▶ _Description of the task_: Write out the lines starting at the one that holds "the path archive_directory/[HOSTNAME]/etc/openbazaar/rootCA.crt." and ending with the final line of the data, exactly and with no others.

▶ _Records for this exercise_:
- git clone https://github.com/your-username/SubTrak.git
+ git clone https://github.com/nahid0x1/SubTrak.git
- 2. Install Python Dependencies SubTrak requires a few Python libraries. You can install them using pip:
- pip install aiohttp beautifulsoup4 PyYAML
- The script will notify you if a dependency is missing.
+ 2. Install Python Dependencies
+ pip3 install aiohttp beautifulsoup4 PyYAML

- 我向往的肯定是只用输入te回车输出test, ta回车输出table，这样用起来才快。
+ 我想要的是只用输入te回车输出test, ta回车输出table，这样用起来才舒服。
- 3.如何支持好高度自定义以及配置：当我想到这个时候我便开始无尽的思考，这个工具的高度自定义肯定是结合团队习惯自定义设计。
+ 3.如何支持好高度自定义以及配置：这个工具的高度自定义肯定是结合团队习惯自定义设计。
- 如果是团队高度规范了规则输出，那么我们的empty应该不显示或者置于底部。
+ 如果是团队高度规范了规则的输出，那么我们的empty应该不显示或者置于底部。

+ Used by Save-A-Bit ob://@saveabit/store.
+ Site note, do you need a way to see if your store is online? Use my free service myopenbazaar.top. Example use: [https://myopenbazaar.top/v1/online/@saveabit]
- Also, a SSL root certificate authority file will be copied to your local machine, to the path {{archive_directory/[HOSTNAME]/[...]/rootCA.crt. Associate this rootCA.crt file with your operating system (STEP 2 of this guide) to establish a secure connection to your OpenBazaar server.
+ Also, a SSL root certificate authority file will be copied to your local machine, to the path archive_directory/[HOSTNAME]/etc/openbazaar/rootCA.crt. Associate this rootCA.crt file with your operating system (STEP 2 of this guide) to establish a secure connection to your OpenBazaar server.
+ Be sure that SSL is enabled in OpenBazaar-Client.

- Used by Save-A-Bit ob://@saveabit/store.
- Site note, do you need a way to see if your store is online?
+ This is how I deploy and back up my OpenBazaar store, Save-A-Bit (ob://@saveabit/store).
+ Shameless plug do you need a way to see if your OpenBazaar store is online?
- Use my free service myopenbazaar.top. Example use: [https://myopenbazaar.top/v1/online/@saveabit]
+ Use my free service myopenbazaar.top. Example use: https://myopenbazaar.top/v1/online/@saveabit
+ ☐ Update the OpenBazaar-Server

▶ _Exercise answer_:
+ Also, a SSL root certificate authority file will be copied to your local machine, to the path archive_directory/[HOSTNAME]/etc/openbazaar/rootCA.crt. Associate this rootCA.crt file with your operating system (STEP 2 of this guide) to establish a secure connection to your OpenBazaar server.
+ Be sure that SSL is enabled in OpenBazaar-Client.

- Used by Save-A-Bit ob://@saveabit/store.
- Site note, do you need a way to see if your store is online?
+ This is how I deploy and back up my OpenBazaar store, Save-A-Bit (ob://@saveabit/store).
+ Shameless plug do you need a way to see if your OpenBazaar store is online?
- Use my free service myopenbazaar.top. Example use: [https://myopenbazaar.top/v1/online/@saveabit]
+ Use my free service myopenbazaar.top. Example use: https://myopenbazaar.top/v1/online/@saveabit
+ ☐ Update the OpenBazaar-Server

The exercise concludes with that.